After primary vaccination, the HAV-HEp148 virus induced specific antibodies against the HAV vector in mice. When boosted with the same recombinant virus, pre-existing immunity against HAV may decrease the expression of the HEp148 antigen and reduce vaccine efficacy. However, in our study, after boost vaccination, HAV-HEp148 still induced similar HEV antibody titers, as did the HE vaccine. This result may benefit from some important advantages of viral vectors, such as high-level production of transgenic protein, induction of robust immune responses [38], and adjuvant effects that enhance the immune response against the transgenic protein [39]. Furthermore, IgA-mediated transport of HAV to the liver occurred in the presence of immunity of HAV-seropositive mice [36]. Our boost result also shows that recombinant HAV avoided pre-existing antivector immunity, and induced robust immune responses against the encoded transgenes. This characteristic could be used to develop vaccine/drug delivery vectors targeting liver. In addition, further studies are in progress to test different vaccination regimens, such as an HE vaccine boost.

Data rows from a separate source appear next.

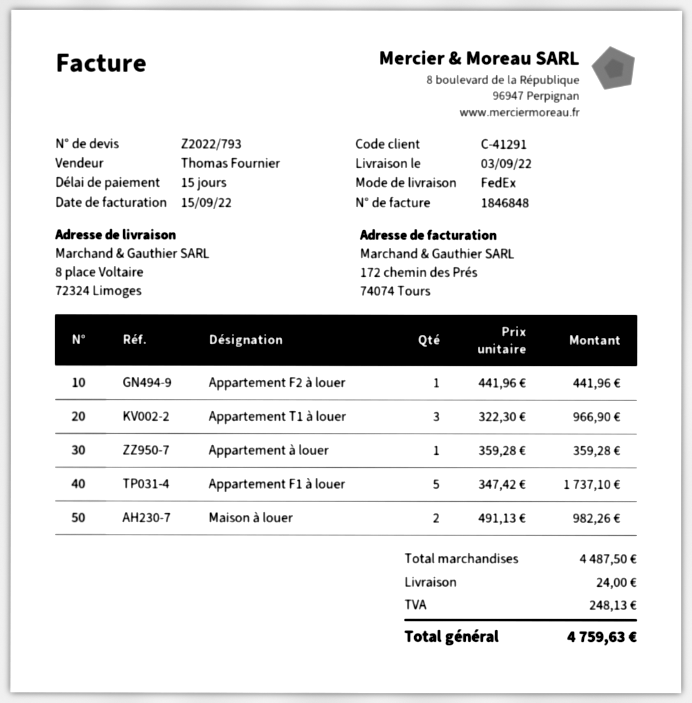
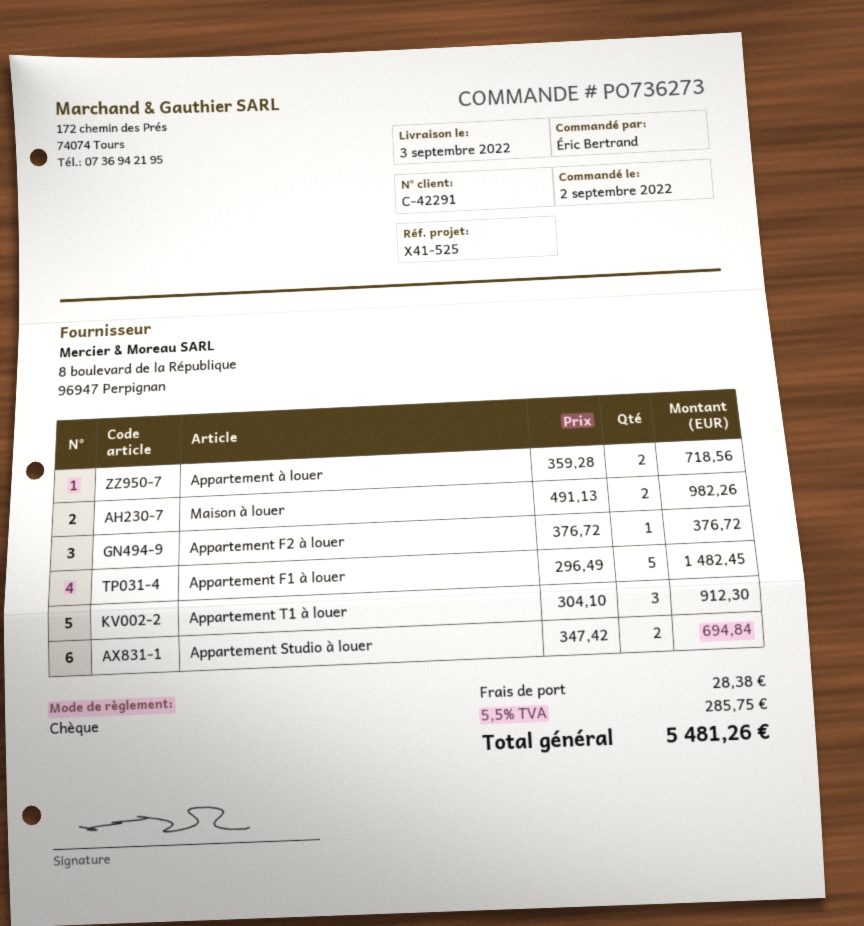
customer number: C-41291 -> C-42291
Appartement F2 à louer: 1 x 441.96 = 441.96 -> 1 x 376.72 = 376.72
Appartement T1 à louer: 3 x 322.30 = 966.90 -> 3 x 304.10 = 912.30
Appartement à louer: 1 x 359.28 = 359.28 -> 2 x 359.28 = 718.56
Appartement F1 à louer: 5 x 347.42 = 1737.10 -> 5 x 296.49 = 1482.45
Appartement Studio à louer: none -> 2 x 347.42 = 694.84
shipping: 24.00 -> 28.38
tax: 248.13 -> 285.75
total: 4759.63 -> 5481.26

Because of some limitations, we did not analyze the induced neutralizing antibody responses against both viruses. However, some studies have reported that live attenuated HAV vaccination can elicit strong protective immune responses [40,41,42]. Moreover, HAV-HEp148 expressed HEp148, which is a vaccine-related HEV neutralization antigenic epitope, and can induce specific HEV neutralizing antibodies in mice [17,43]. Although not directly tested, we hope HAV-HEp148 also elicits specific HAV and HEV neutralizing antibodies, and we will attempt to detect the neutralizing antibodies in future work.

In summary, this study is the first research to express HEV antigen in an active HAV vector. Our results demonstrated a novel HAV-vectored combination vaccine against HAV and HEV (HAV-HEp148). The HAV-HEp148 virus expressed the HEV neutralization epitope HEp148 located at aa 459–606 of the HEV capsid protein, which was able to form a homodimer. Immunization with the HAV-HEp148 virus induced strong antibodies against HAV and HEV in mice. The recombinant HAV also circumvented pre-existing immunity as vaccine delivery vector. Future work is required to detect the induced neutralizing antibody responses against both viruses. It is also necessary to test different vaccination regimens, such as an HE vaccine boost. Such a new approach may lead to the development of combined vaccines and drug transporting system targeting liver.